Islamophobia, in its most basic form, is a fear or hatred of Islam and Muslims. In the post-9/11 American society, however,
Islamophobia has become attached to a racial component. Junaid Rana argues that race has a long history of attaching to a cultural or religious component of a group of people. For example, in the late 15th century, the Spanish Inquisition racialized Jews and Muslims by claiming that they were inherently inferior to Christians, and therefore needed to be converted or destroyed. Scientific racism of the late 18th and early 19th centuries allowed the religious component to be separated from race, and race was thus determined by white supremacy. Decades later, Hitler applied this biological ideology to Jews during the Holocaust.

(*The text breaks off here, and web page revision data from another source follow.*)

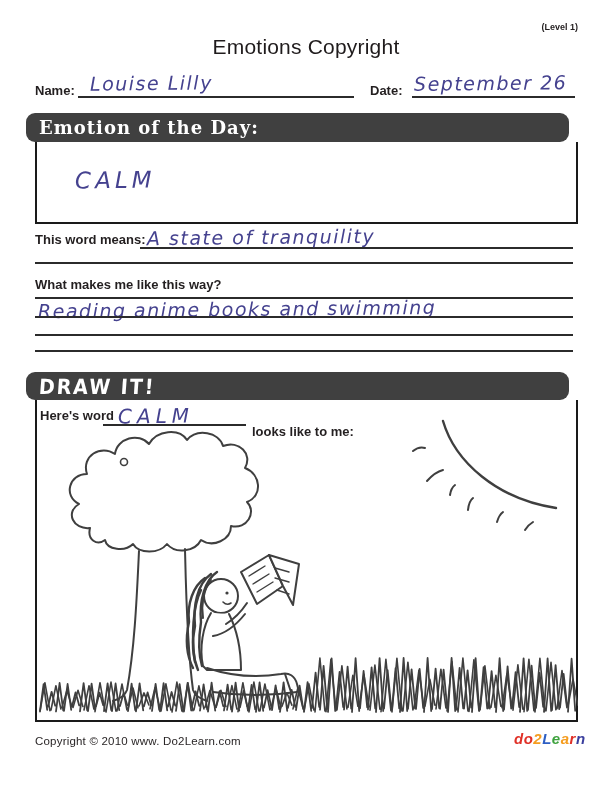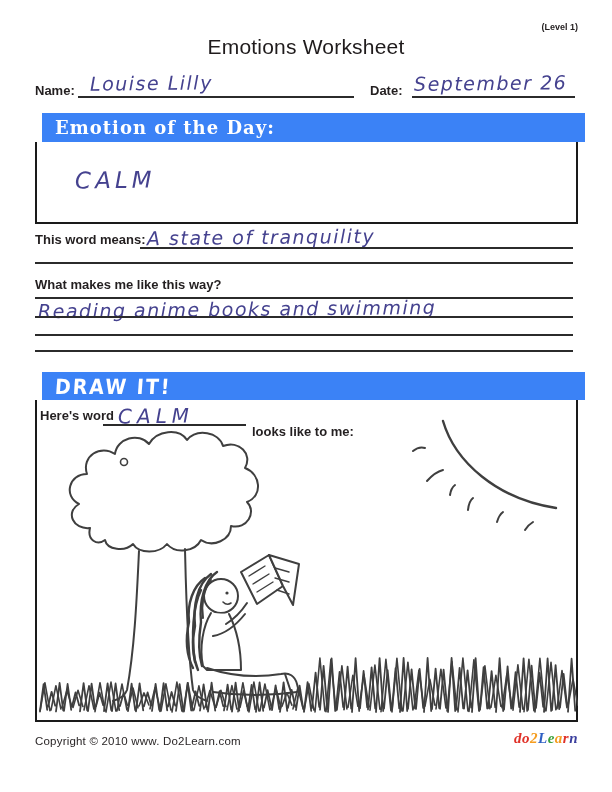--- a/index.html
+++ b/index.html
@@ -11,49 +11,50 @@
   .rule { position:absolute; height:2px; background:#2b2b2b; }
   .label { font-weight:bold; font-size:13px; color:#231f20; }
   .small-label { font-weight:bold; font-size:9px; color:#231f20; }
   .title { font-size:21px; letter-spacing:0.2px; color:#1f1b1c; }
   .hand {
     font-family:"DejaVu Sans", sans-serif; font-style:italic;
     color:#45428f; letter-spacing:1.5px; transform:rotate(-0.6deg);
     white-space:nowrap;
   }
   .banner {
-    position:absolute; left:42px; width:543px; background:#3b82f6;
+    position:absolute; left:26px; width:543px; background:#404040;
     color:#ffffff; display:flex; align-items:center; box-sizing:border-box;
     padding-left:13px;
+    border-radius:9px;
   }
   .banner-emotion-text {
     font-family:"DejaVu Serif", serif; font-weight:bold; font-size:18px;
     letter-spacing:1px; transform:scaleY(1.05);
   }
   .banner-draw-text {
     font-family:"DejaVu Sans", sans-serif; font-weight:bold; font-size:19px;
     letter-spacing:2px; transform:skewX(-4deg) scaleY(1.1);
   }
   .open-box {
     position:absolute; left:35px; width:543px; box-sizing:border-box;
     border-left:2px solid #1a1a1a; border-right:2px solid #1a1a1a;
     border-bottom:2px solid #1a1a1a; background:#ffffff;
   }
   .footer-copy { font-size:11.5px; letter-spacing:0.2px; color:#2a2627; }
-  .logo { font-family:Liberation Serif, serif; font-weight:bold; font-size:15px; font-style:italic; letter-spacing:0.5px; }
+  .logo { font-family:Liberation Sans, sans-serif; font-weight:bold; font-size:15px; font-style:italic; letter-spacing:0.5px; }
   svg.kid-drawing { position:absolute; left:35px; top:400px; pointer-events:none; }
   svg.kid-drawing path, svg.kid-drawing circle { vector-effect:non-scaling-stroke; }
 </style>
 </head>
 <body>
 
 <div class="page">
 
   <div class="abs small-label" style="top:22px; right:34px;">(Level 1)</div>
-  <div class="abs title" style="top:35px; left:0; width:612px; text-align:center;">Emotions Worksheet</div>
+  <div class="abs title" style="top:35px; left:0; width:612px; text-align:center;">Emotions Copyright</div>
 
   <div class="abs label" style="top:83px; left:35px;">Name:</div>
   <div class="rule" style="top:96px; left:78px; width:276px;"></div>
   <div class="abs hand" style="top:72px; left:90px; font-size:19px;">Louise Lilly</div>
 
   <div class="abs label" style="top:83px; left:370px;">Date:</div>
   <div class="rule" style="top:96px; left:412px; width:163px;"></div>
   <div class="abs hand" style="top:72px; left:414px; font-size:19px;">September 26</div>
 
   <div class="banner" style="top:113px; height:29px;">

As an immediate reaction to the September 11th terrorist attacks, Congress passed the USA PATRIOT Act, which expanded government surveillance powers and avoided both the bureaucratic and judicial systems. As a result of the act, Arab and Muslim Americans became the target of thousands of FBI and CIA arrests, most without knowledge of their charges or the evidence against them. Essentially, the liberty of these Americans was taken in order to keep the nation secure from future terrorist attacks. As Rana argues, racial profiling has become rampant in our nation, relying on the racialized logic that assumes Muslims can be identified solely on appearance. “Muslim” and “Arab” quickly became conflated terms, and anyone with a beard, turban, or veil was deemed an enemy.

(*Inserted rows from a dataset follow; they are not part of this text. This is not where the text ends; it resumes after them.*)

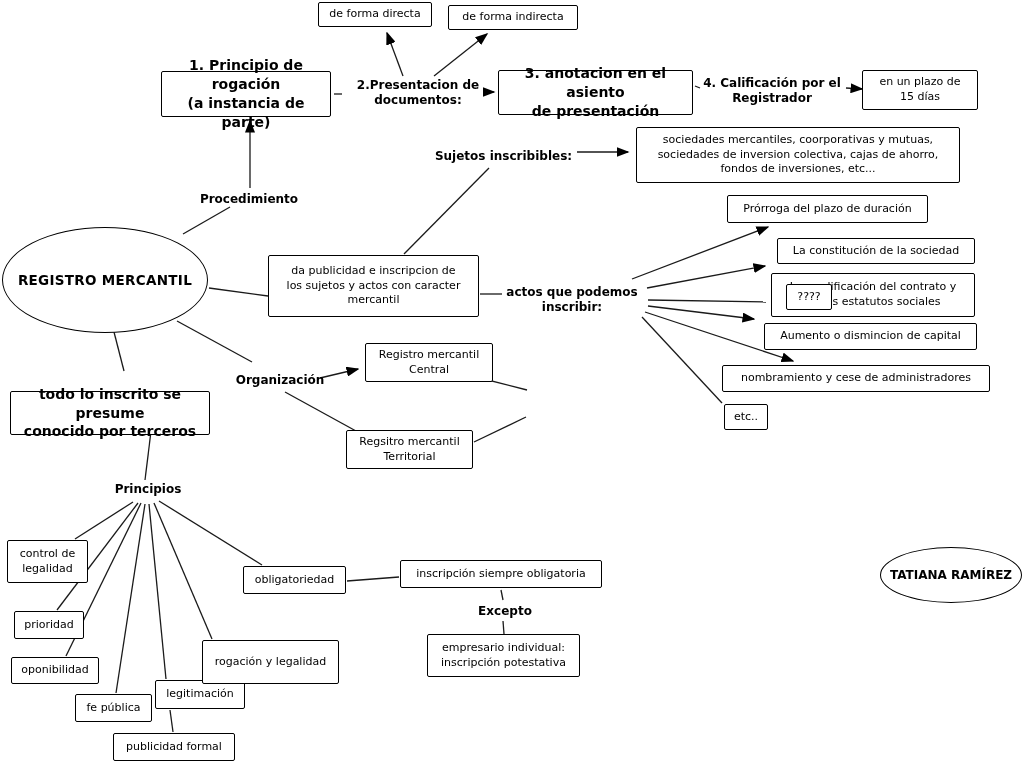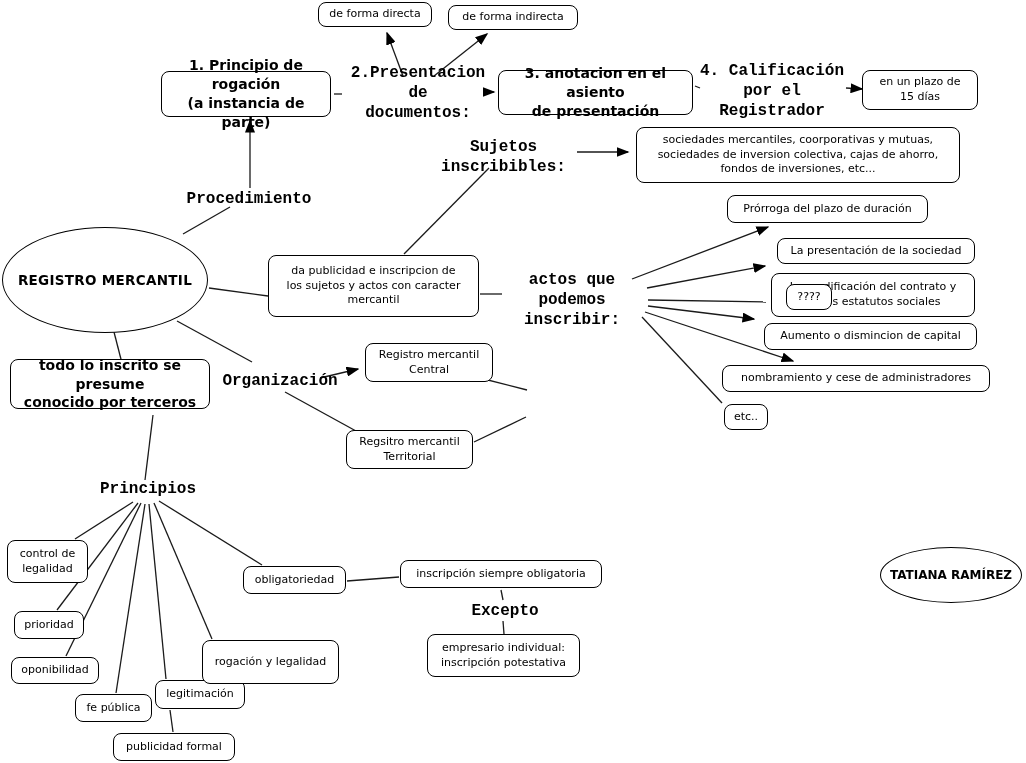--- a/index.html
+++ b/index.html
@@ -16,26 +16,26 @@
     position:absolute;
     box-sizing:border-box;
     display:flex;align-items:center;justify-content:center;
     text-align:center;
     white-space:pre-line;
     font-size:11px;line-height:1.35;
     color:#000;
   }
   .box{
     border:1.4px solid #000;
-    border-radius:8px;
+    border-radius:2px;
     background:#fff;
     padding:2px 6px;
   }
   .bold{font-weight:bold;font-size:14px;}
-  .blabel{font-weight:bold;font-size:16px;line-height:1.25;background:transparent;font-family:Liberation Mono, monospace;}
+  .blabel{font-weight:bold;font-size:12px;line-height:1.25;background:transparent;}
   .ellipse{
     border:1.5px solid #000;
     border-radius:50%;
     background:#fff;
     font-weight:bold;
   }
   .main-ellipse{font-size:13.5px;letter-spacing:.3px;}
   .author-ellipse{font-size:12px;}
   .overlay{z-index:3;}
 </style>
@@ -117,29 +117,29 @@
 
   <div class="node blabel" style="left:199px;top:191px;width:100px;height:16px">Procedimiento</div>
   <div class="node ellipse main-ellipse" style="left:2px;top:227px;width:206px;height:106px">REGISTRO MERCANTIL</div>
   <div class="node box" style="left:268px;top:255px;width:211px;height:62px">da publicidad e inscripcion de
 los sujetos y actos con caracter
 mercantil</div>
   <div class="node blabel" style="left:502px;top:284px;width:140px;height:32px">actos que podemos
 inscribir:</div>
 
   <div class="node box" style="left:727px;top:195px;width:201px;height:28px">Prórroga del plazo de duración</div>
-  <div class="node box" style="left:777px;top:238px;width:198px;height:26px">La presentación de la sociedad</div>
+  <div class="node box" style="left:777px;top:238px;width:198px;height:26px">La constitución de la sociedad</div>
   <div class="node box" style="left:771px;top:273px;width:204px;height:44px">La modificación del contrato y
 de los estatutos sociales</div>
   <div class="node box overlay" style="left:786px;top:284px;width:46px;height:26px">????</div>
   <div class="node box" style="left:764px;top:323px;width:213px;height:27px">Aumento o dismincion de capital</div>
   <div class="node box" style="left:722px;top:365px;width:268px;height:27px">nombramiento y cese de administradores</div>
   <div class="node box" style="left:724px;top:404px;width:44px;height:26px">etc..</div>
 
-  <div class="node box bold" style="left:10px;top:359px;width:200px;height:50px">todo lo inscrito se presume
+  <div class="node box bold" style="left:10px;top:391px;width:200px;height:44px">todo lo inscrito se presume
 conocido por terceros</div>
   <div class="node blabel" style="left:234px;top:372px;width:92px;height:17px">Organización</div>
   <div class="node box" style="left:365px;top:343px;width:128px;height:39px">Registro mercantil
 Central</div>
   <div class="node box" style="left:346px;top:430px;width:127px;height:39px">Regsitro mercantil
 Territorial</div>
 
   <div class="node blabel" style="left:112px;top:481px;width:72px;height:16px">Principios</div>
   <div class="node box" style="left:7px;top:540px;width:81px;height:43px">control de
 legalidad</div>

“The Politics of Fear” cartoon takes the identity of Muslims a bit further. Barack and Michelle Obama are African-American, a historically racialized and consequently marginalized group in American society. Yet in the caricature, the identity of the Obamas is mapped onto the current ideology of Islamophobia and reflects the concerns of the time surrounding the true religion and ethnic origins of Barack Obama. Obama’s turban resembles that of Bin Laden’s in the background, and without any other indication, the reader assumes Obama is Muslim, based solely on appearance. Michelle, on the other hand, is not dressed in a traditional hijab that is so representative of Muslim women. Rather, she wears a militant outfit, coupled with wild hair and machine gun, and she can easily be classified as a terrorist. The skin color of the Obamas even seems to be lightened in order to give them the appearance of Arabs or Muslims rather than African-Americans. By appropriating their blackness and giving them a Muslim identity, Blitt effectively makes the Obamas the enemy of the nation, even including a burning American flag to further emphasize his point.